Not to mention how hard-pressed individual artists and musicians bereft of gigs due to Covid could use that money. Or indeed the Donegal office of Irish-language organisation, Foras na Gaeilge, whose local members help keep our native language alive here. And as for those unfortunate people whose homes and businesses have been destroyed by mica ….

But none of these groups have the luxury of half a million euro. 

Such a notion would be considered pure and utter fantasy, especially in the hard financial times in which we now live. 

Yet that is about the sum of money former Donegal Fianna Fail Senator, Brian O’Donnell, from Falcarragh in the heart of the Donegal Gaeltacht, has just wasted. ‘Snatched brutally, selfishly and greedily’ some are saying, from the public purse. Others use the term ‘stolen,’ but in this article I wish to be diplomatic.

How did he do this?

Ironically, over the Irish language.

O’Donnell was caught taking money from the public purse by duplicating travel and subsistence expenses as both board member of Irish-language economic group, Údarás na Gaeltachta, and Donegal County Council. 

The accusations – and this beggars belief – investigated by the Standards in Public Office Commission (SIPO) – was that it would have been impossible for him to have been in two different parts of the country at exactly the same time, at two different conferences. 

And there I thought teleportation – where matter is de-materialised at one place and recreated instantly at another – happened only in science-fiction movies and fantasy comics.
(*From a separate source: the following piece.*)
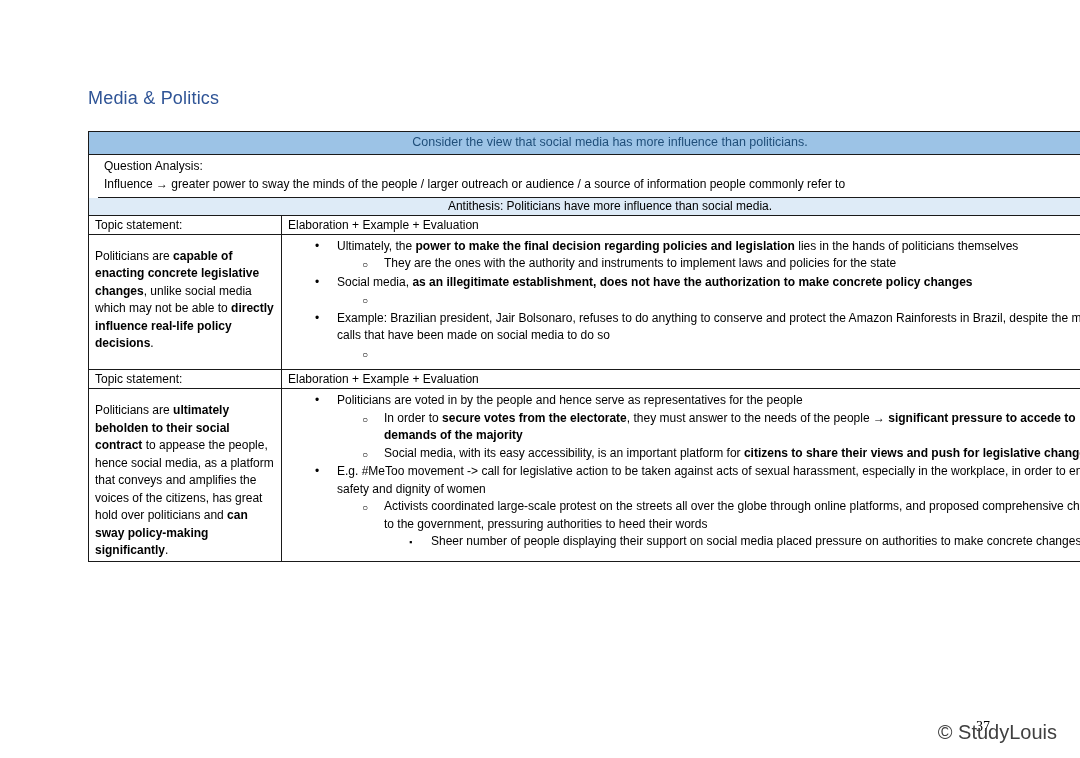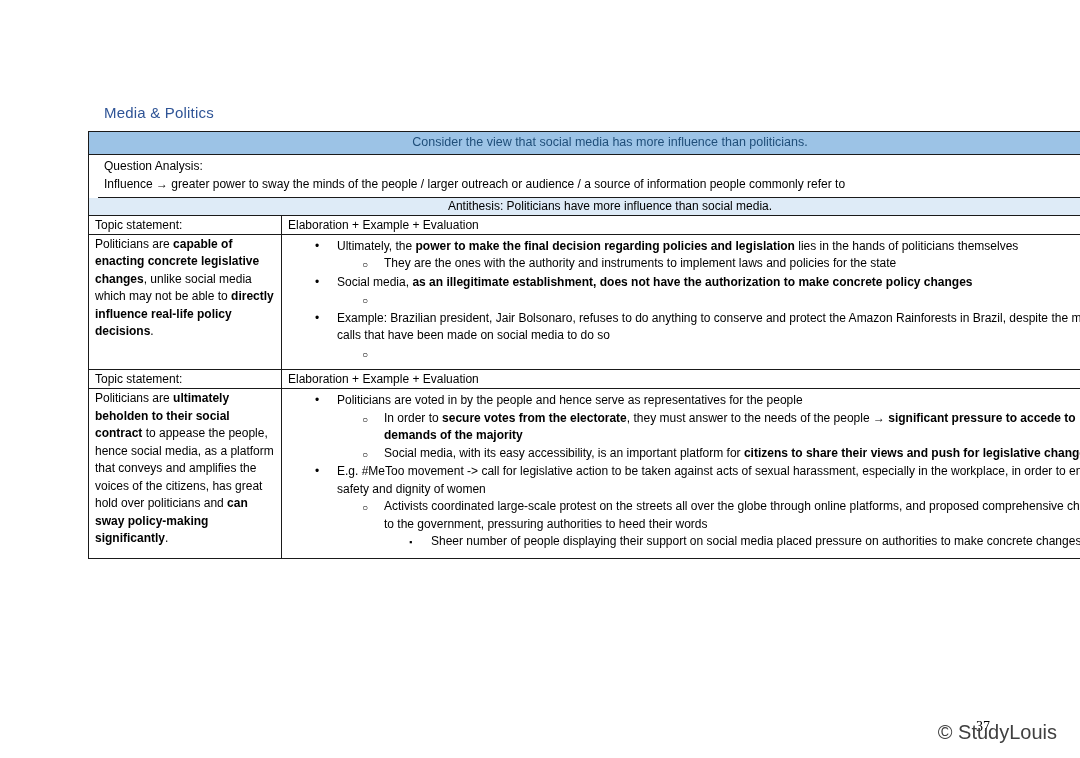"Media & Politics" .title { font-size: 15px -> 18px; margin: 16px -> 0 }
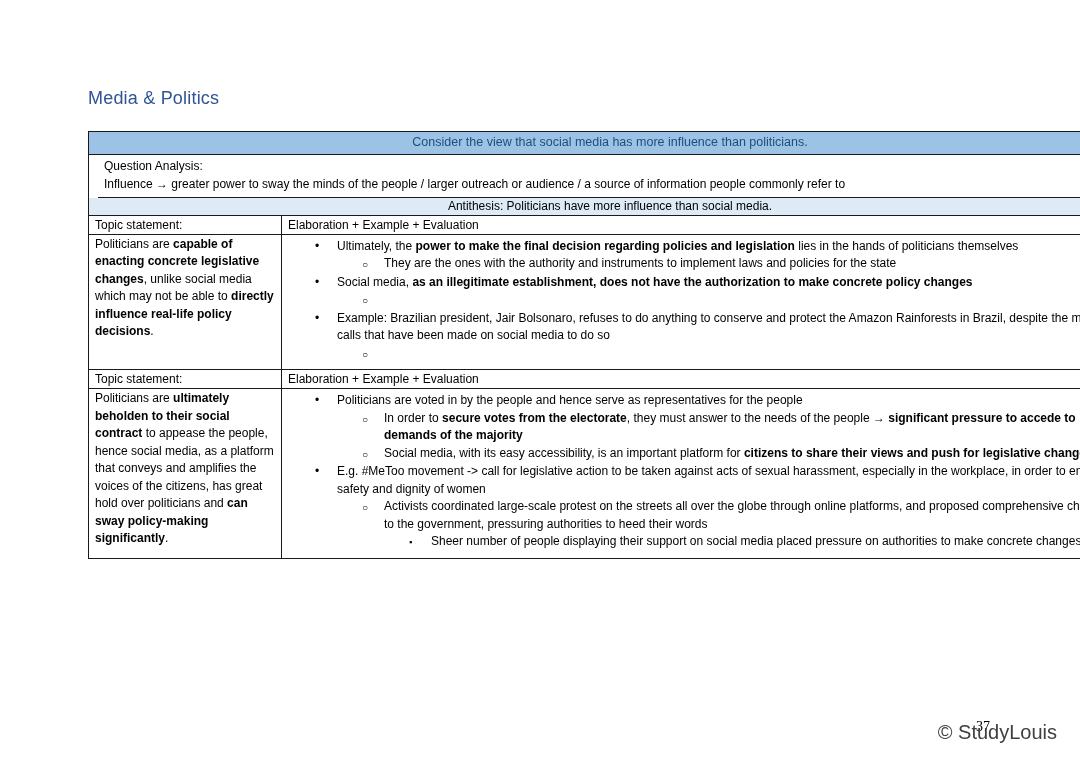"Politicians are capable of enacting" .content-row .cell-left { padding-top: 1px -> 13px }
If that wasn’t enough, the former Fianna Fail Senator then cowardly left the scene of an accident while driving his car in a drunken state.

But that’s only the beginning of the saga.

O’Donnell, with the aid of well-paid lawyers, fought the accusations against him, not on the basis of whether they were right or wrong, true or false, but on the simple basis that the cases should be heard as Gaeilge (in Irish) not English. The fact that both languages are official languages of the Republic of Ireland didn’t matter a damn to him, nor them. Nor the eventual cost to ordinary Irish citizens, including those unfortunate people suffering from cancer.

The rest of the story is spread across years of newsprint.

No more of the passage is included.